- Location in Marion County, Illinois
- Coordinates: 38°29′28″N 88°54′12″W﻿ / ﻿38.49111°N 88.90333°W
- Country: United States
- State: Illinois
- County: Marion
- Township: Haines

Area
- • Total: 1.00 sq mi (2.60 km^{2})
- • Land: 1.00 sq mi (2.60 km^{2})
- • Water: 0 sq mi (0.00 km^{2})
- Elevation: 614 ft (187 m)

Population (2020)
- • Total: 173
- • Density: 172.6/sq mi (66.66/km^{2})
- Time zone: UTC-6 (CST)
- • Summer (DST): UTC-5 (CDT)
- ZIP code: 62853
- Area code: 618
- FIPS code: 17-39324
- GNIS ID: 2398333

= Kell, Illinois =

Kell is a village in Marion County, Illinois, United States. The population was 173 at the 2020 census, down from 219 in 2010.

==Geography==
Kell is located in southern Marion County south-southeast of Salem, the county seat, and 5 mi northeast of Dix.

According to the U.S. Census Bureau, Kell has a total area of 1.004 sqmi, of which 0.002 sqmi, or 0.20%, are water.

Casey Creek has its headwaters in the north-central part of the village and flows southward through the village center. It is a tributary of the Big Muddy River, which runs south to the Mississippi River north of Cape Girardeau, Missouri. The northwest part of the village drains to Raccoon Creek, a west-flowing tributary of Crooked Creek and part of the Kaskaskia River watershed flowing to the Mississippi near Ste. Genevieve, Missouri. The divide between the Casey Creek/Big Muddy Basin and the Kaskaskia Basin is about 1000 ft west of town, over a rise that is barely noticeable. The eastern part of the village drains to Horse Creek, a southeast-flowing tributary of the Skillet Fork of the Little Wabash River, part of the Ohio River watershed, which flows to the Mississippi River at Cairo, Illinois. The divide between the Ohio River watershed and the other tributaries of the Mississippi is within the village limits just east of the village center. The village water tower sits atop this prominent ridge.

==Demographics==

As of the census of 2000, there were 231 people, 84 households, and 68 families residing in the village. The population density was 228.7 PD/sqmi. There were 89 housing units at an average density of 88.1 /sqmi. The racial makeup of the village was 100.00% White.

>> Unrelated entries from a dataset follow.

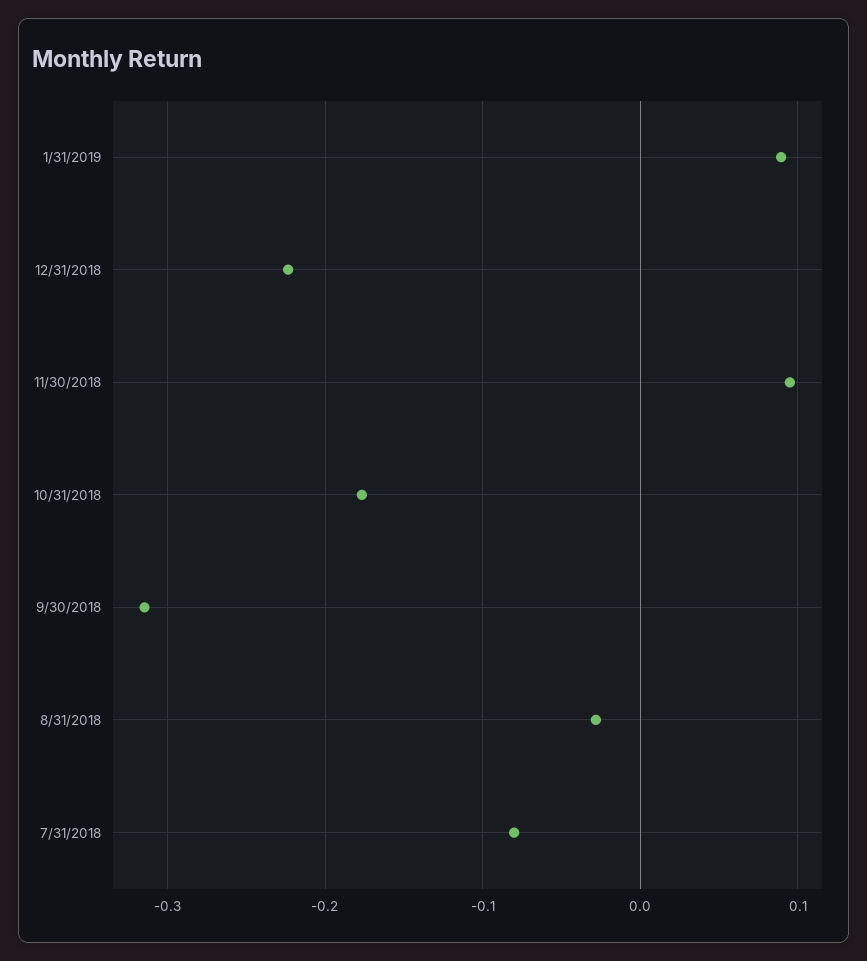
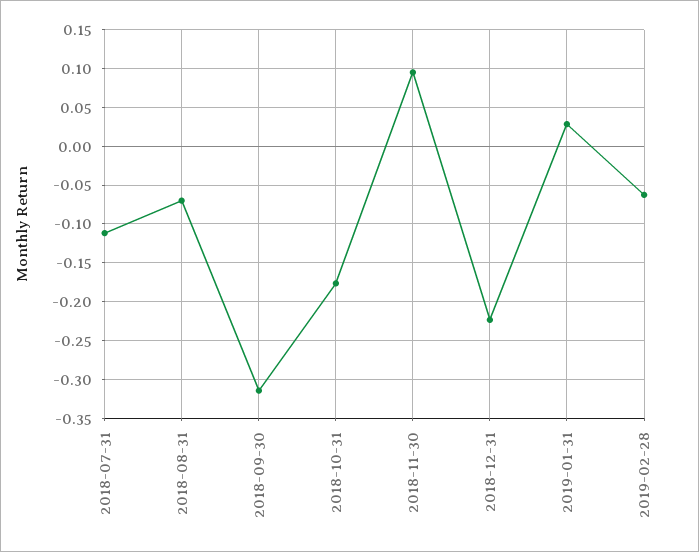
1/31/2019: 0.09 -> 0.03
8/31/2018: -0.03 -> -0.07
7/31/2018: -0.08 -> -0.11
2019-02-28: none -> -0.06

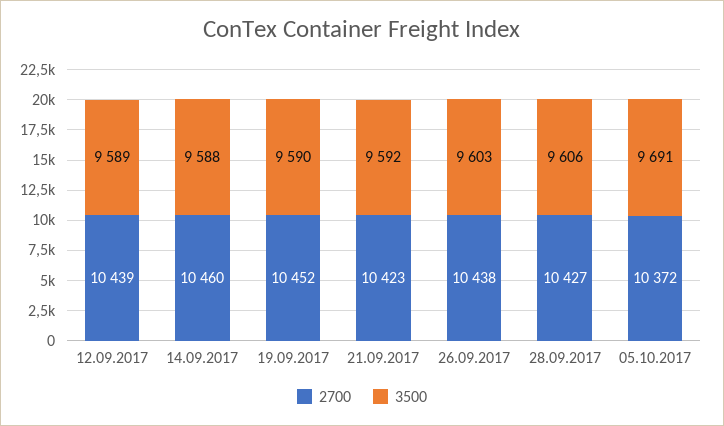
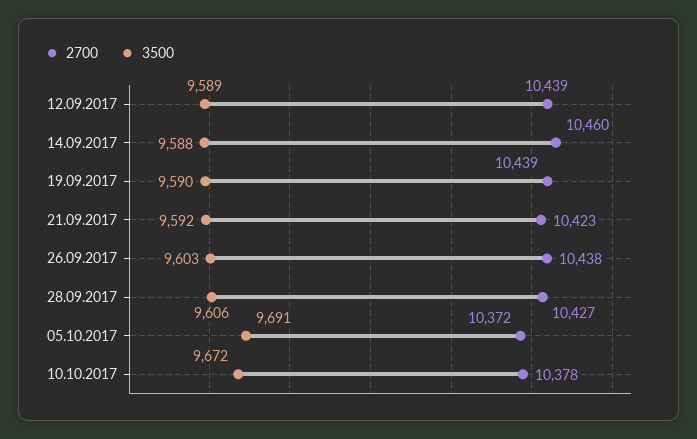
2700, 19.09.2017: 10452 -> 10439
2700, 10.10.2017: none -> 10378
3500, 10.10.2017: none -> 9672

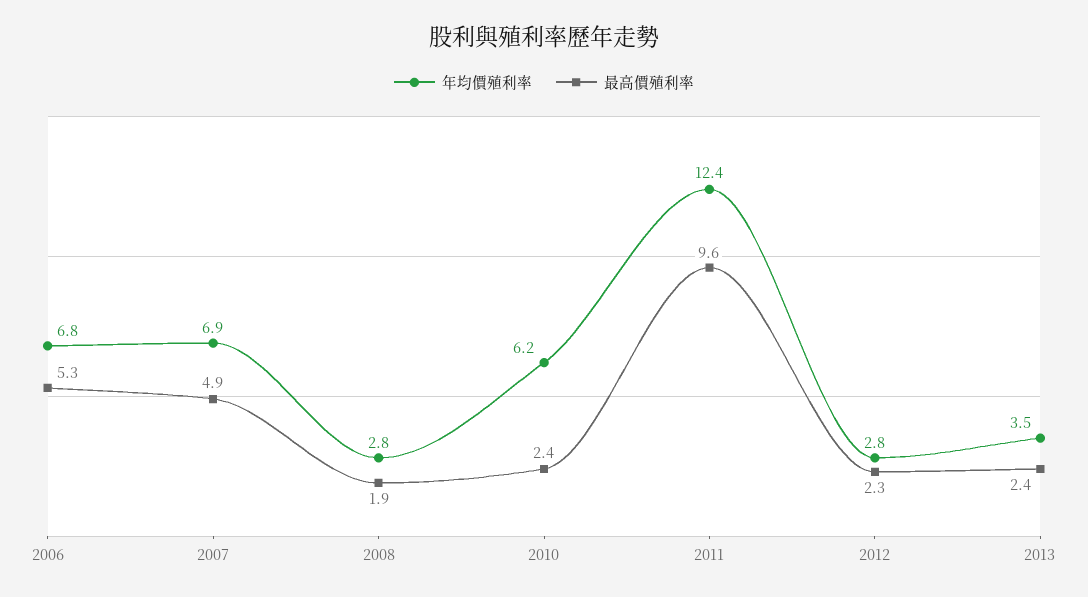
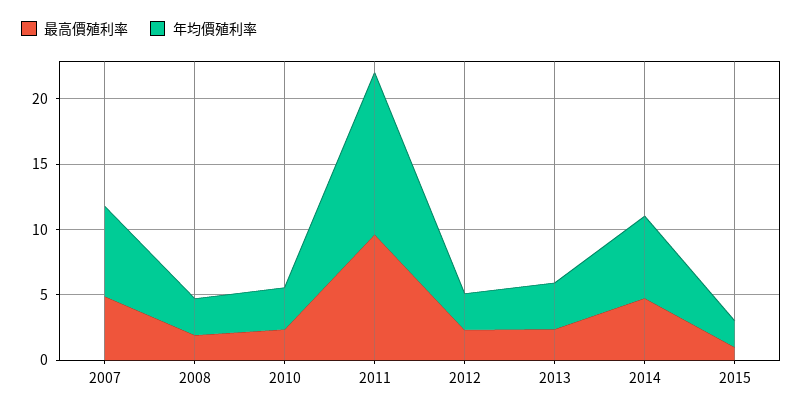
年均價殖利率, 2006: 6.8 -> none
最高價殖利率, 2006: 5.3 -> none
年均價殖利率, 2010: 6.2 -> 3
最高價殖利率, 2014: none -> 5
年均價殖利率, 2014: none -> 6
最高價殖利率, 2015: none -> 1
年均價殖利率, 2015: none -> 2

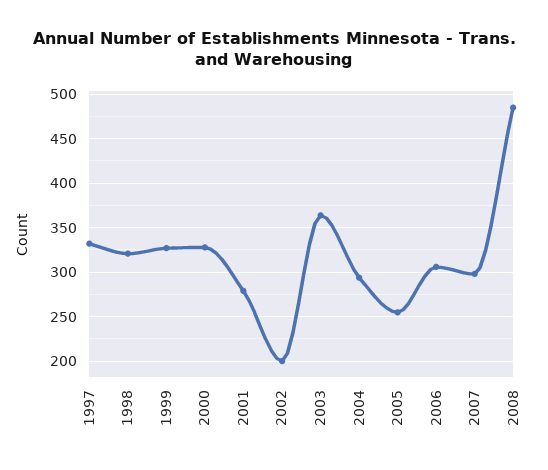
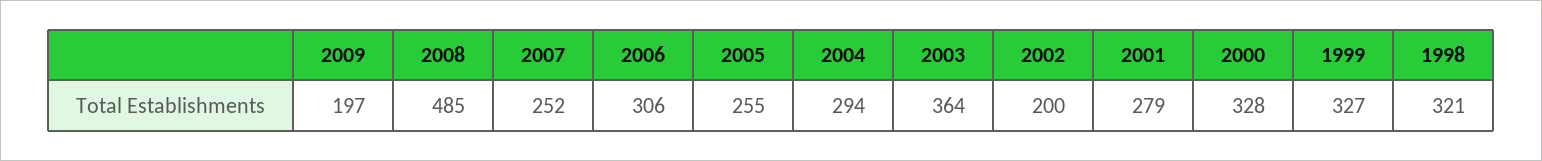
1997: 330 -> none
2007: 300 -> 252
2009: none -> 197

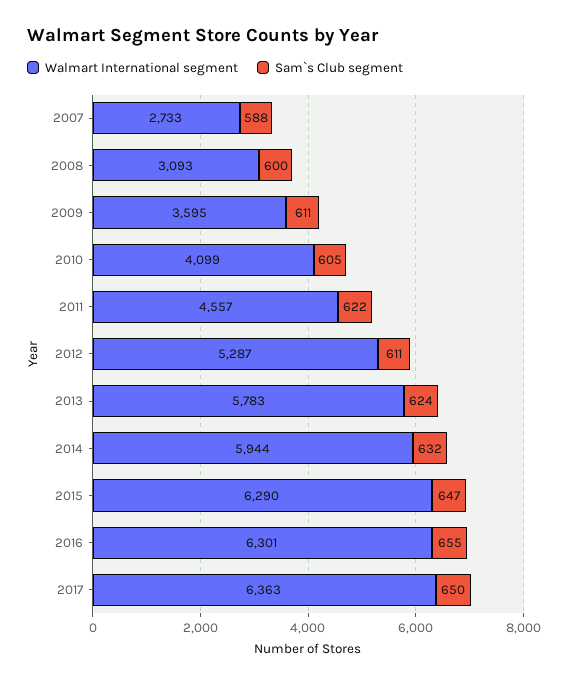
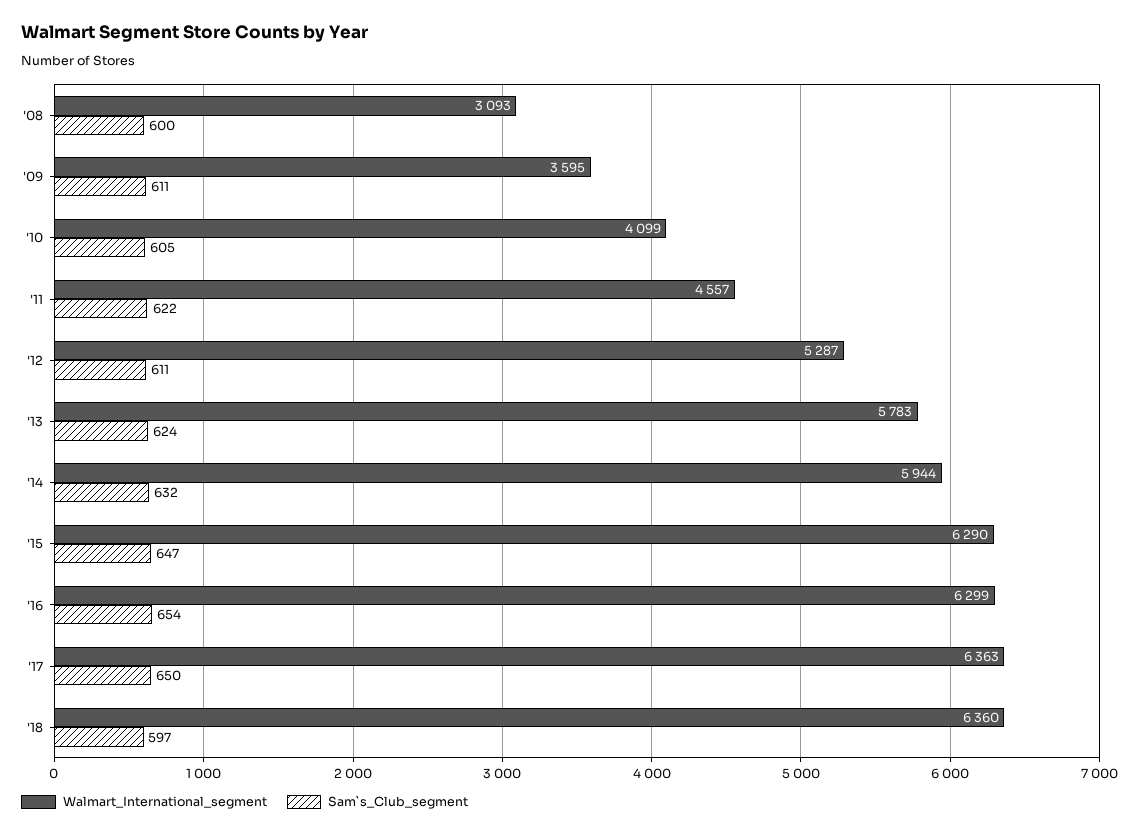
Walmart International segment, 2007: 2733 -> none
Sam`s Club segment, 2007: 588 -> none
Walmart International segment, 2016: 6301 -> 6299
Sam`s Club segment, 2016: 655 -> 654
Walmart International segment, '18: none -> 6360
Sam`s Club segment, '18: none -> 597

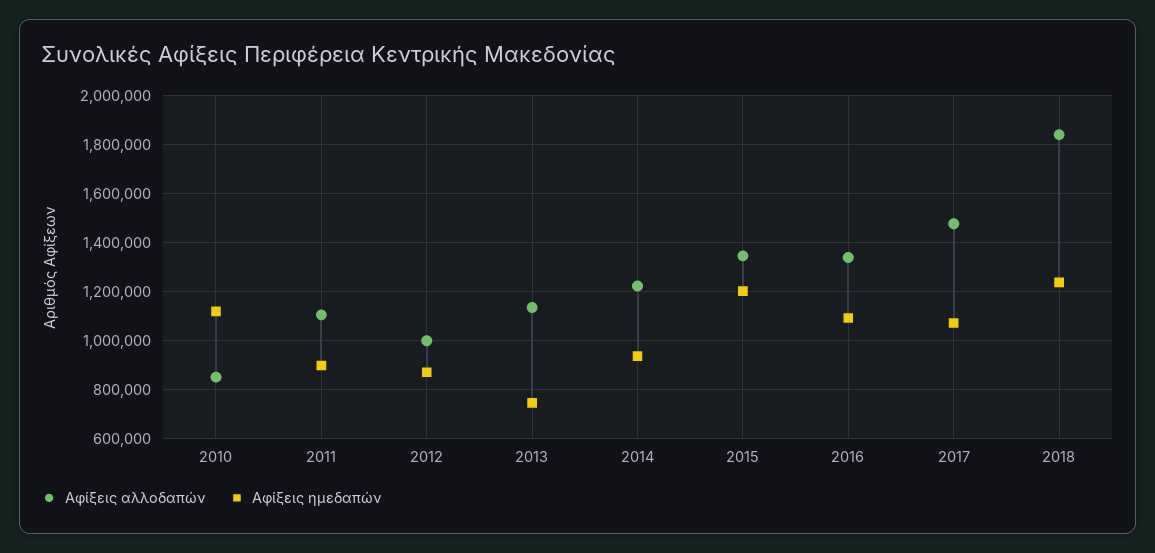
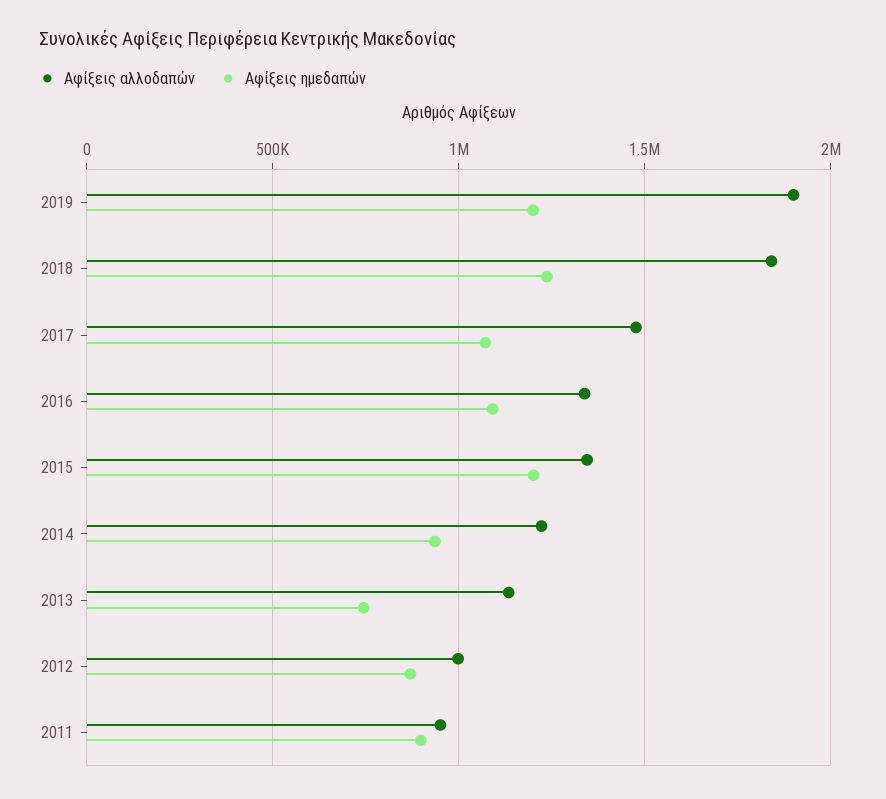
Αφίξεις αλλοδαπών, 2010: 850000 -> none
Αφίξεις ημεδαπών, 2010: 1125000 -> none
Αφίξεις αλλοδαπών, 2011: 1100000 -> 950000
Αφίξεις αλλοδαπών, 2019: none -> 1900000
Αφίξεις ημεδαπών, 2019: none -> 1200000

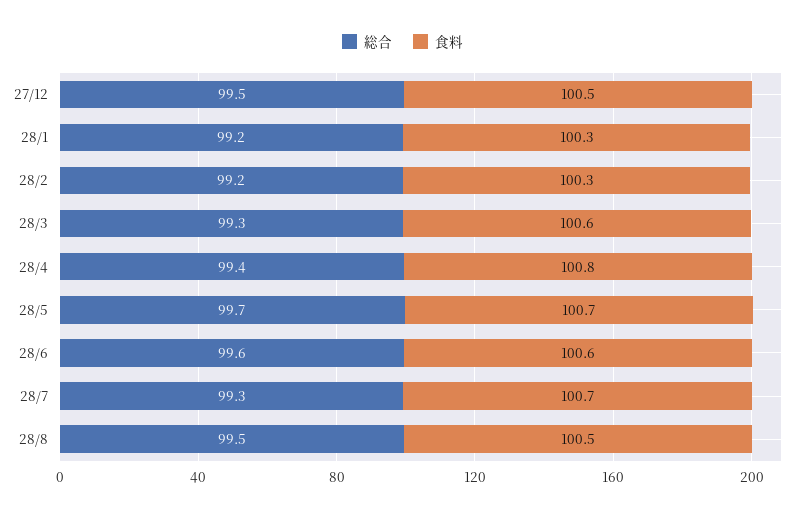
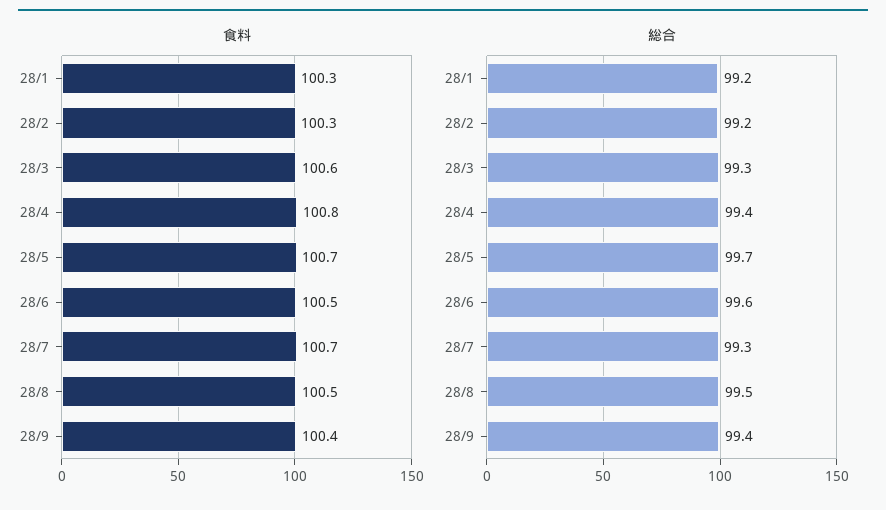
総合, 27/12: 99.5 -> none
食料, 27/12: 100.5 -> none
食料, 28/6: 100.6 -> 100.5
食料, 28/9: none -> 100.4
総合, 28/9: none -> 99.4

There were 84 households, out of which 35.7% had children under the age of 18 living with them, 73.8% were married couples living together, 7.1% had a female householder with no husband present, and 17.9% were non-families. 15.5% of all households were made up of individuals, and 11.9% had someone living alone who was 65 years of age or older. The average household size was 2.75 and the average family size was 3.09.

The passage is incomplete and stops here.